梁君開門示意戴易進屋子,戴易呆呆地看著梁君,他發現就這麼幾天,梁君竟是瘦了許多。戴易疼惜地看著她。梁君推了他一下,說,看看我們的屋子吧。戴易拉著梁君一起進了屋子。屋子很小,除了一張小桌子,幾乎也沒有什麼家具,最醒目的是那張雙人床,一床被子工整地疊放在床頭。戴易說,你哪來的錢租房子啊?梁君說,我早說過,這些事你不要管,反正房子租下來了。是不是太簡陋了?原來梁君把母親和自己的一點首飾當掉做了房租。戴易說,有了你,再簡陋的屋子也不簡陋了。戴易欲把燈打開,梁君說,不要開燈。戴易說,為什麼?梁君拿出一對蠟燭放在桌子上,默默地看著戴易。戴易說,瞧你,什麼都準備好了。戴易點起蠟燭,屋子一下子亮堂起來。戴易拉著梁君坐在床上,說,瞧你,臉像蠟燭一樣紅。

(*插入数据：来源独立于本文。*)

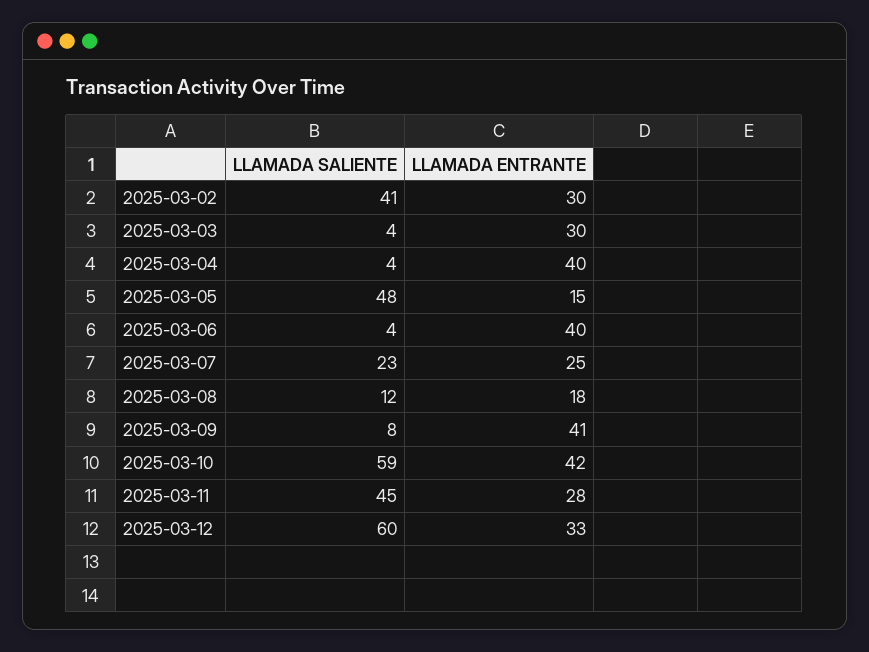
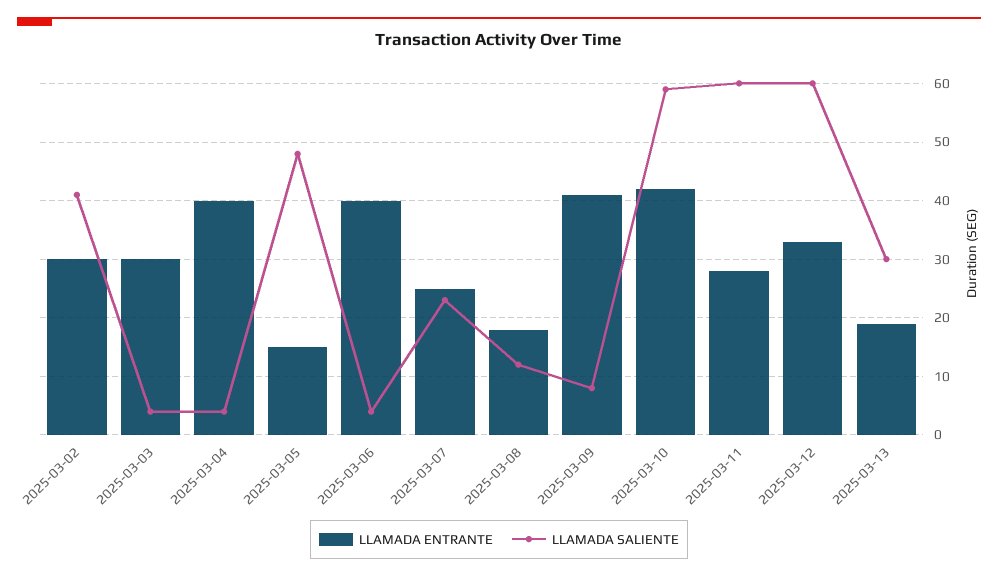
LLAMADA SALIENTE, 2025-03-11: 45 -> 60
LLAMADA ENTRANTE, 2025-03-13: none -> 20
LLAMADA SALIENTE, 2025-03-13: none -> 30

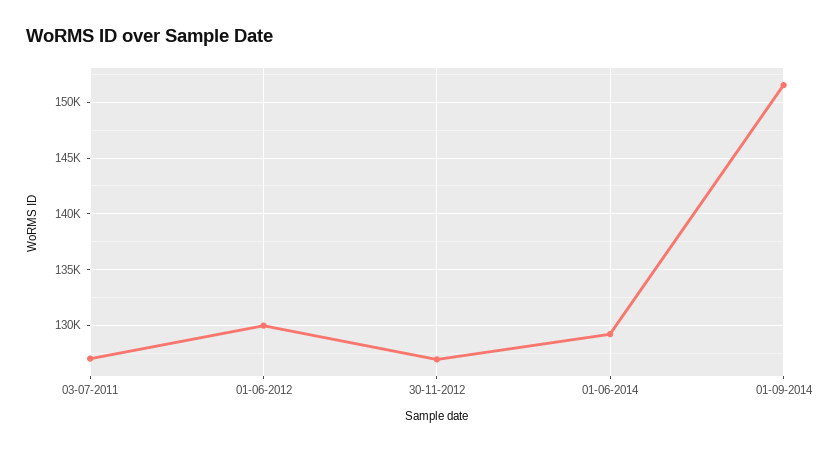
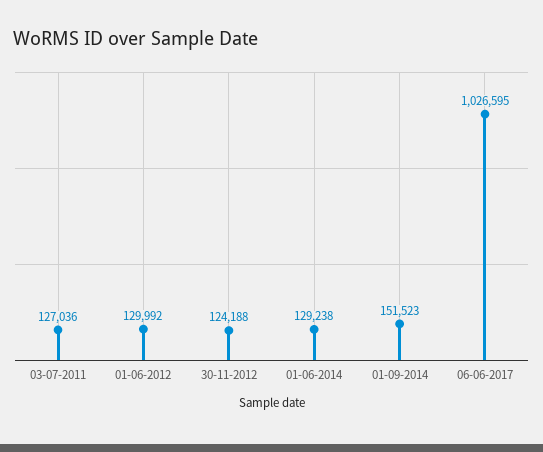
30-11-2012: 127000 -> 124188
06-06-2017: none -> 1026595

古人說得真是好啊,洞房的花燭就是不一樣。梁君摸著自己的臉頰,羞怯地說,光說我,你臉也是紅的,今天說不定有多少人議論你和我呢。戴易說,所以你才臉紅了?怕什麼,男大當婚女大當嫁,我們都是成年人了,有什麼好擔心的。梁君說,可那畢竟有個婚字,我們卻不是。戴易說,有什麼不一樣,本質是一樣的,隻要我們相愛。梁君說,其實也是,怪得很,有時候我不知不覺就又成了一個小女子了。戴易說,不管是大女子小女子,我都喜歡。君,你看到那盤月亮了嗎?你看它是多麼圓滿,像銀盆一樣。梁君說,糾正你一個詞,那不是圓滿,是完美。戴易說,還是你說得對,不愧是國文係的才女啊,改一詞意思就全不一樣了,我們真是堪稱完美啊。梁君說,可惜月亮有圓的時候,也有缺的時候,更多的時候是缺,就是不缺,也會被烏雲遮住,所以那圓滿也是一個暫時。戴易說,幹嗎說這麼深刻的話,現在我們不是在一起嗎?秦觀說,兩情若是久長時,又豈在朝朝暮暮。梁君說,你的意思是說,現在的我們隻是暫時?戴易拿起梁君的手,說,怎麼會啊?我永遠也不會離開你,我倆隻有在一起,才叫完美呢。這是天地的造化,就像這月亮,隻有月圓才稱得上圓滿。梁君向往地說,但願我們一輩子永遠也不分離。